[SOLVED] Adding random positional variance to the MNIST dataset

Adding random positional variance to the MNIST dataset

I agm trying to train an autoencoder on the MNIST set, where the digits are supposed to have a random translation applied to them. Using the torch transforms, I can resize and translate, but this doens't have the desired effect (the digit gets translated out of frame). Does anyone here know of a transform or some other method that would allow me to get a smaller digit randomnly translated?

I have tried to do so manually using the following code:

image = dataset[0][0][0]
background = np.zeros((56,56))
topLeft = (random.randint(0,27), random.randint(0,27))
background[topLeft[0]:topLeft[0]+28, topLeft[1]:topLeft[1]+28] = image[0][0]

but I am unable to do this transformation on the actual MNIST set.
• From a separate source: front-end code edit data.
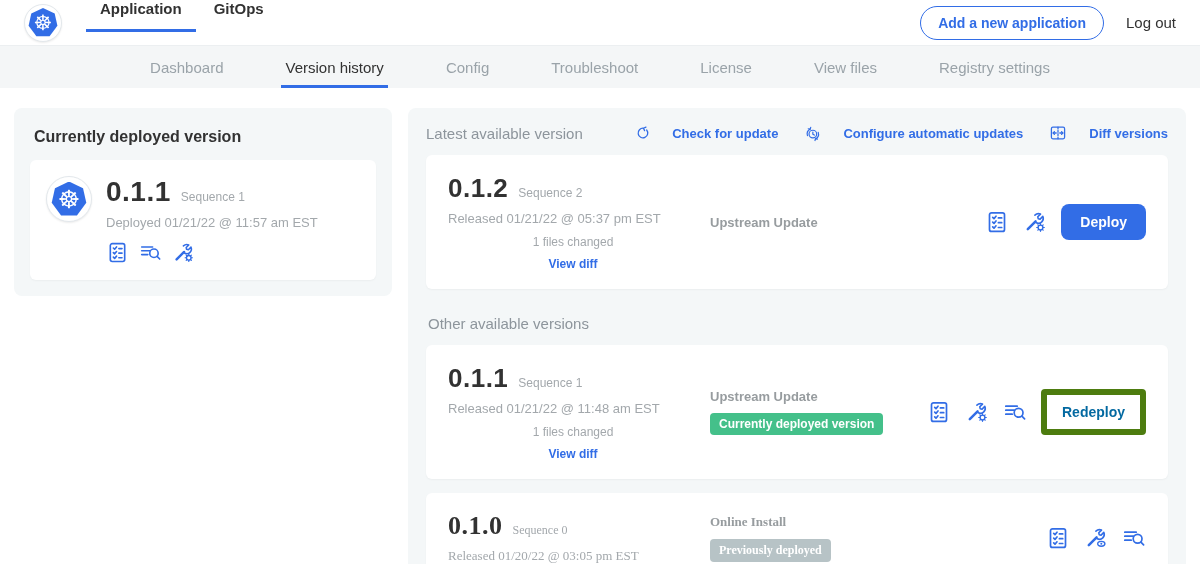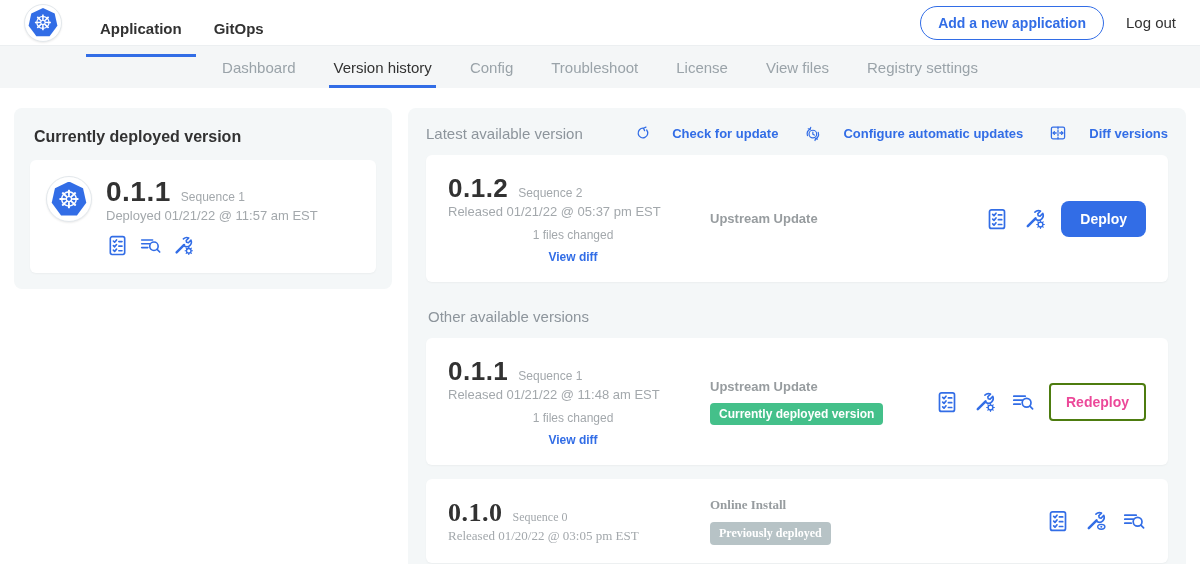"Application" .header-tab { align-items: center -> none; height: 57px -> 32px }
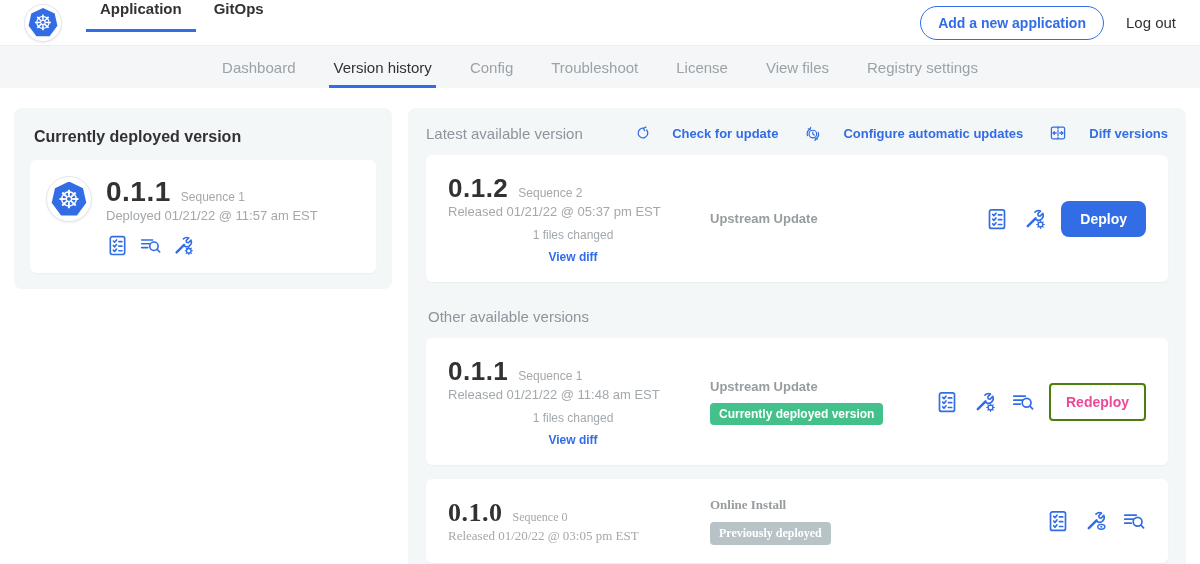"Dashboard" .subnav { gap: 38px -> 62px }
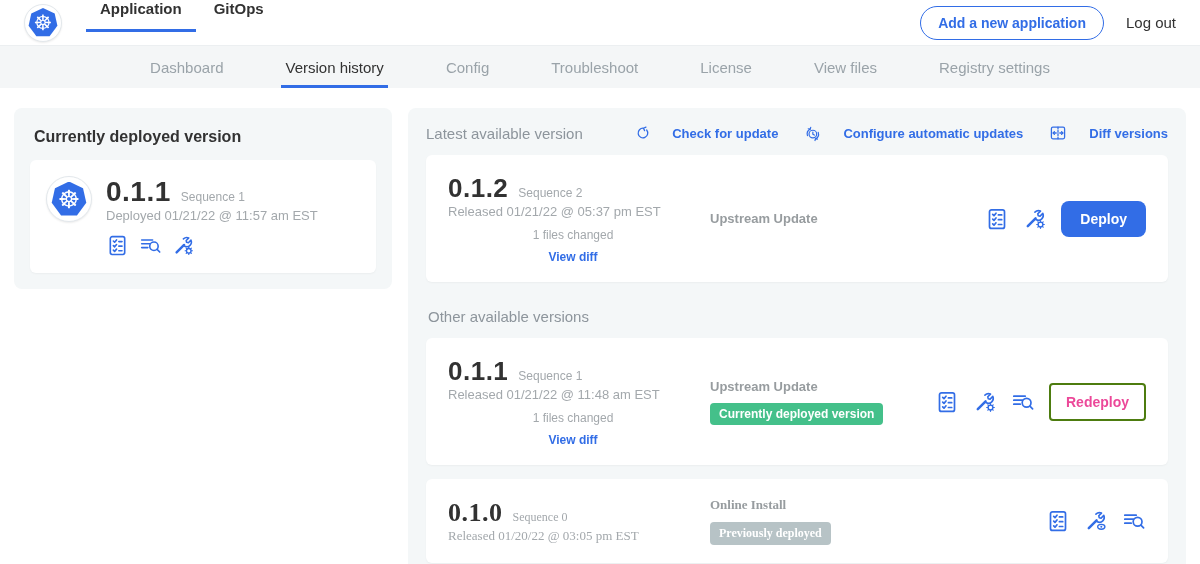"Deployed 01/21/22 @ 11:57 am" .deployed-meta { margin-top: none -> 7px }
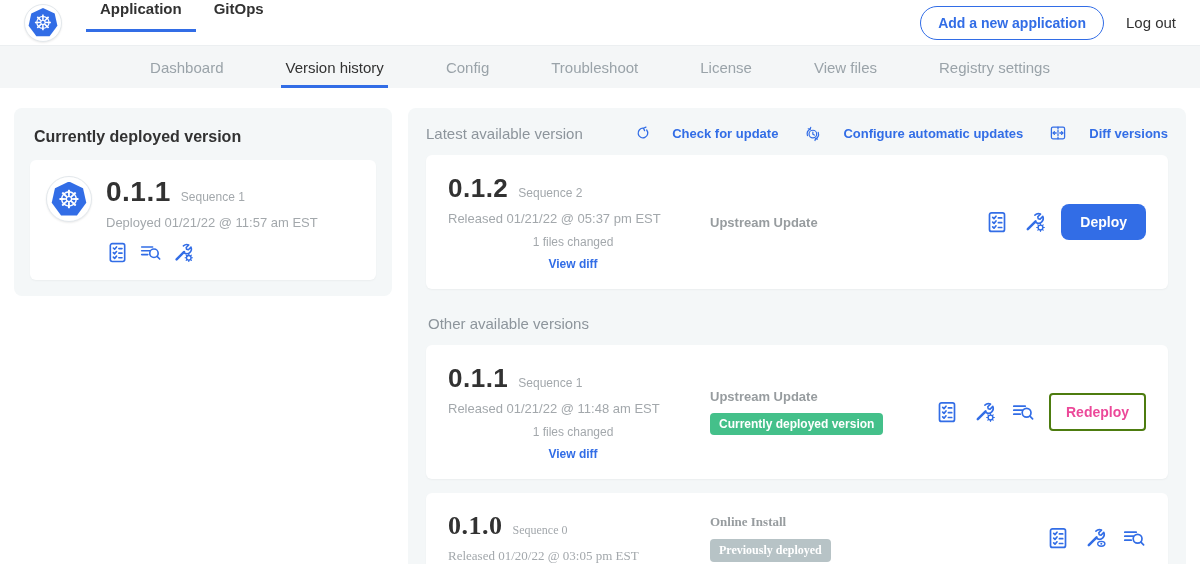"Redeploy" .btn-outline { border: 2px solid #4d7c0f -> 6px solid #4d7c0f; color: #ec4899 -> #0369a1 }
Any help would be greatly appreciated.

Solution

i have done it with Affine transform

from PIL import Image
from pathlib import Path
import matplotlib.pyplot as plt

import torch
from torchvision.transforms import v2

plt.rcParams["savefig.bbox"] = 'tight'


torch.manual_seed(0)

# you can download the assets and the
# helpers from https://github.com/pytorch/vision/tree/main/gallery/
from helpers import plot
orig_img = Image.open(Path('gallery/assets/astronaut.jpg'))

affine_transfomer = v2.RandomAffine(degrees=0,translate=(0.1, 0.3),scale=(0.5,0.5))
affine_imgs = [affine_transfomer(orig_img) for _ in range(4)]
plot([orig_img] + affine_imgs)

On top of this you can also use 56x56 resize method
here you can see more details, you can play with translate and scale params to shift the image from center

I hope this helps